May 19, 2008

End of School

Something appears to be blooming again. While my eyes love the colors of spring, my sinuses don't. Regardless of how my sinuses were or were not feeling, my arrival home from work today was less than pleasant.

First of all, I am convinced that my husband has entered our family into some kind of secret "Conservationalists of the Year" contest. While I cannot prove anything, he is continually going around the house and shutting off lights while shouting, "Conservation for a strong America!" (I am currently writing this blog by window-light.)

Furthermore, he has refused -- even though the rest of the neighborhood has been boarded up in air-conditioned bliss for at least a month -- to turn on the air conditioner. So, when I arrived home it was hot. Not oven hot like the kind that would assault me in the summer of my youth when I would open the steel doors of the farm shed to get the feed out for the 4-H cows -- but stuffy hot. Stale hot. Sticky hot.

And because it was hot and because my sinuses hurt, I decided that I was entitled to be grumpy.

It was in this state of mind, that I decided to see just what kind of papers and notes made it home in the backpacks of my children. I did not expect to see homework as this is the last week of school. Honestly, what kind of horrible person would assign homework on the last week of school? And, I was right! As expected, there was no homework for the boys. They were, in fact, happily playing army under the shady oak trees in the front yard where there was movement of air and coolness. What I did find were sheets and sheets of homework -- for me!

Now, I'm absolutely positive that no one else views what was there as homework. In fact, I can see my mother perched on her cloud saying -- "But Honey, this is part of being a parent. These are the kinds of sacrifices you make for your children. Don't you know that children who have involved parents will eventually pass their ACTs and get into their first choice colleges due to the fact that you brought personalized, iced Valentines Day cookies to their class in February?" Everybody knows this. But, you see, I had decided to be grumpy today so I didn't care.

After calling my husband on the cell phone and having a conversation that went something like this: Him: "Hello?" Me: "I'm hot." , I made a small pile of all the notes that I had pulled out of the backpacks. I began to put the notes in some kind of order, but quickly became overwhelmed by the pastel coloring, mixed capitalization, and clipart. After sticking my head between my knees for a moment until the feeling of dizziness passed, I bundled them up, carried them over to the calendar and began to write.
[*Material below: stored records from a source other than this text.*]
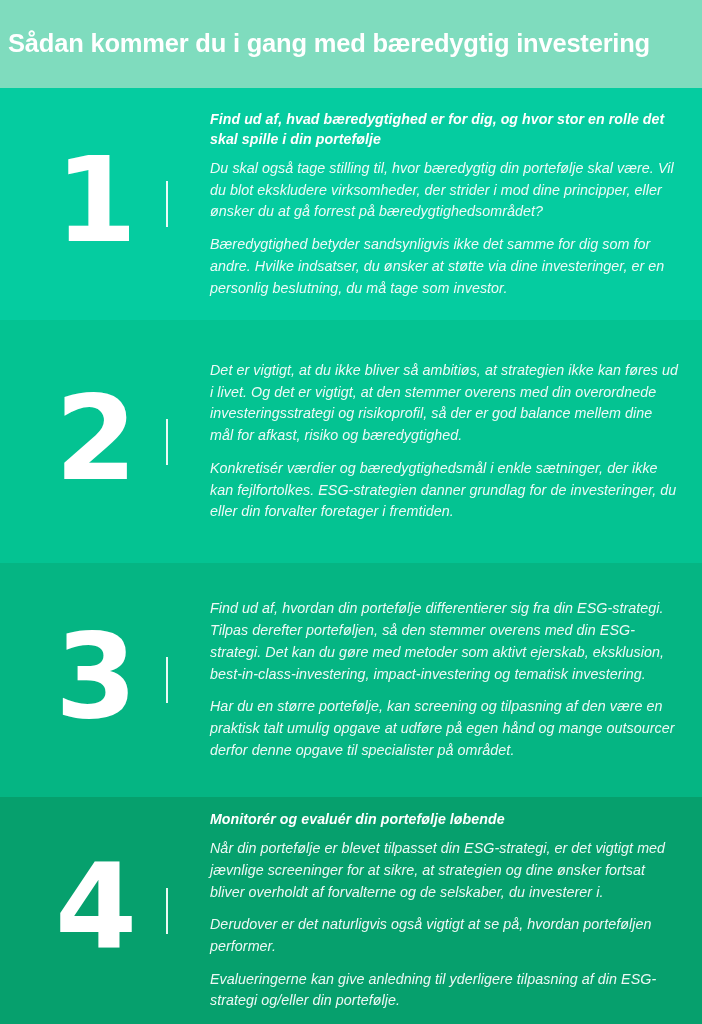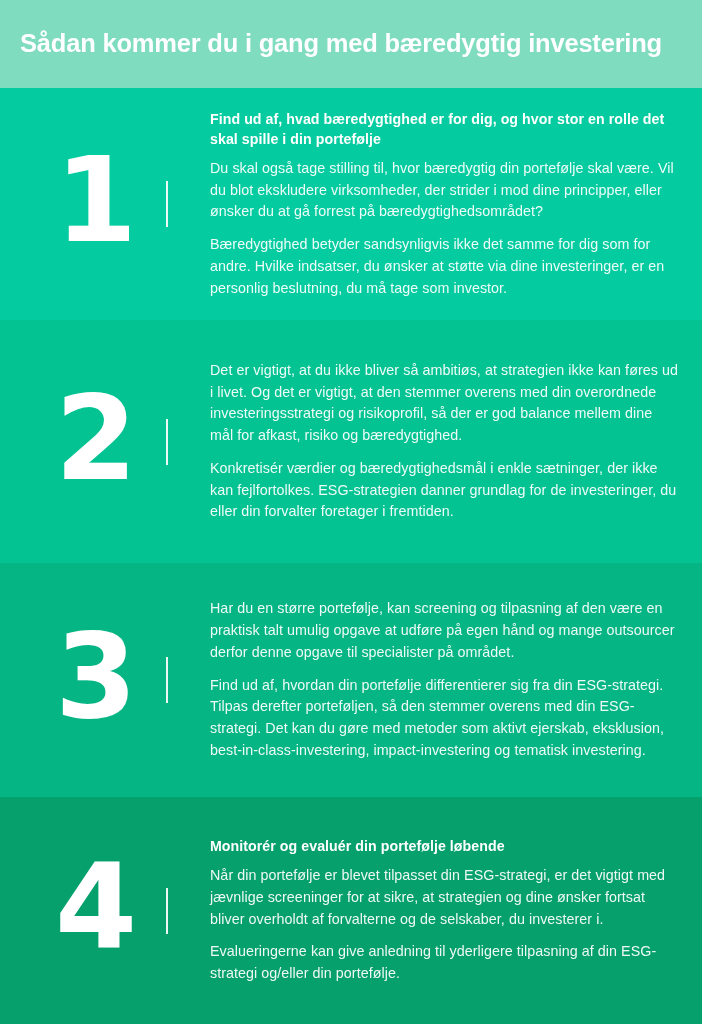"Sådan kommer du i gang" .header-band { padding: 0 24px 0 20px -> 0 24px 0 8px }
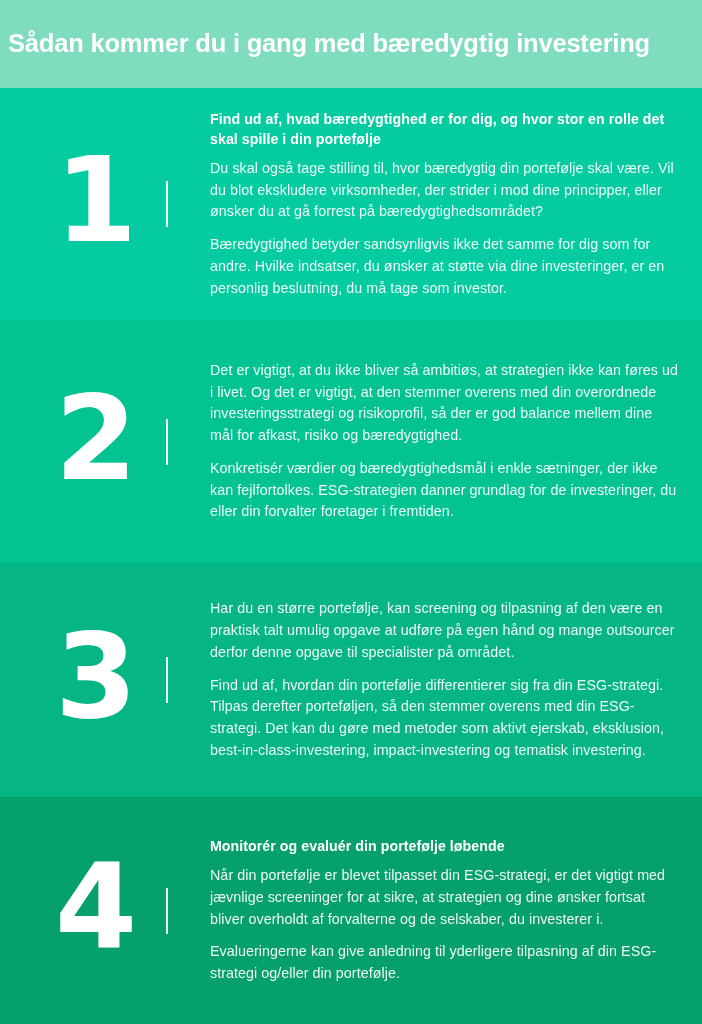"Find ud af, hvad bæredygtighed" .content-col { font-style: none -> italic }
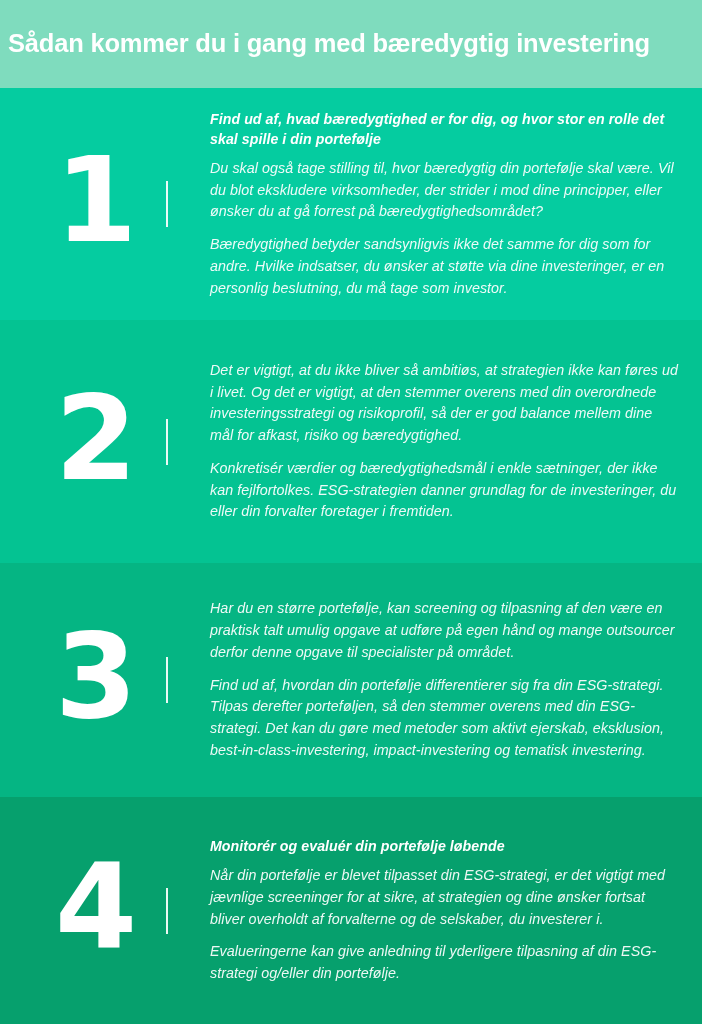"Har du en større portefølje," p.step-para { order: before "Find ud af, hvordan din" -> after "Find ud af, hvordan din" }
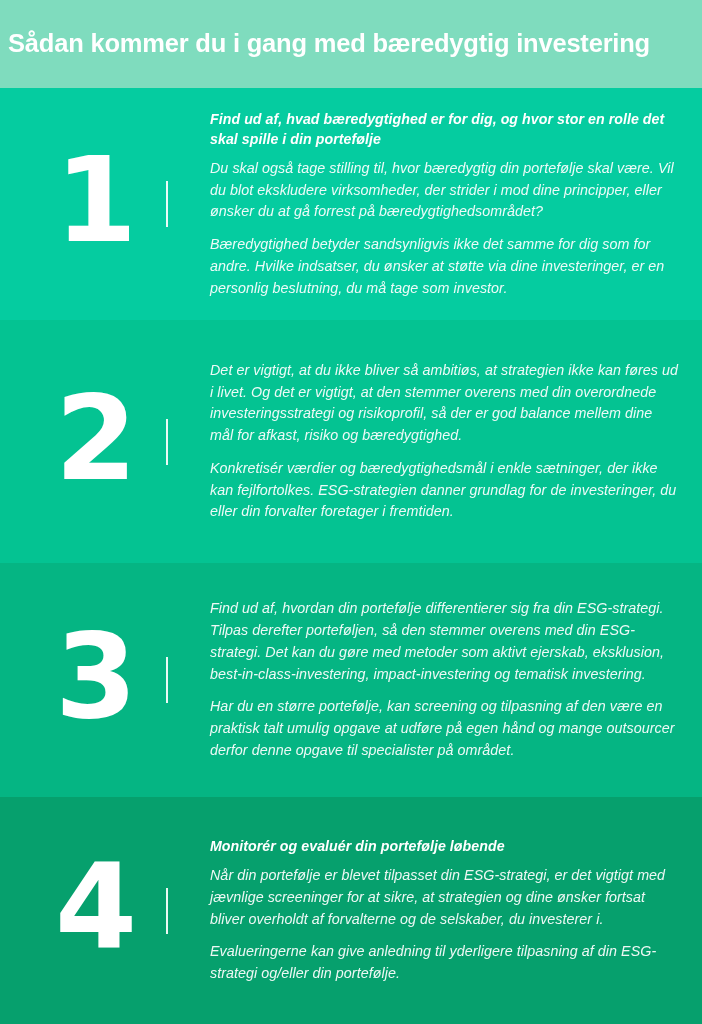"Derudover er det naturligvis også" p.step-para { html: none -> <p>Derudover er det naturligvis også vigtigt at se på, hvordan porteføljen performer.</p> }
Tomorrow -- oldest needs a sack lunch for FUN day! -- crap. Note to self. Go to the grocery store tonight to purchase Lunchable the remains of which will sit for 50+ years in landfill. Take that, conservation award! Tuesday night -- Come LISTEN to our WONDERFUL Kindergarten PROGRAM we've been preparing for YOU, our LOVING parents -- Wha? Program? When did we schedule a program? Did we know about this program? Note to self. Find another day this week to pay bills. Wednesday -- both boys having a BEACH party to CELEBRATE the end of their READING program! -- I'D like a Beach Party -- on a remote island somewhere far, far away from here. In fine print -- parents remember to pack towel, hat, sunglasses, sunscreen, appropriate reading material, beach toys, lawn dart set and kitchen sink in backpacks for the celebration. Thursday -- CELEBRATE the last day of school with a PARTY at the PARK. Please bring sack lunch for PICNIC! -- crap, crap. Make that three Lunchables and additional trash in the landfill. Must inform husband of this new wrinkle -- maybe he will give up and turn on the air-conditioner.

I filed the notes, popped about 4 Advil, sucked down a glass of water (thought about something a little stronger) and went into the living room to bang out Sweet Hour of Prayer for a good 15 minutes. Figured I could use a shot of God instead.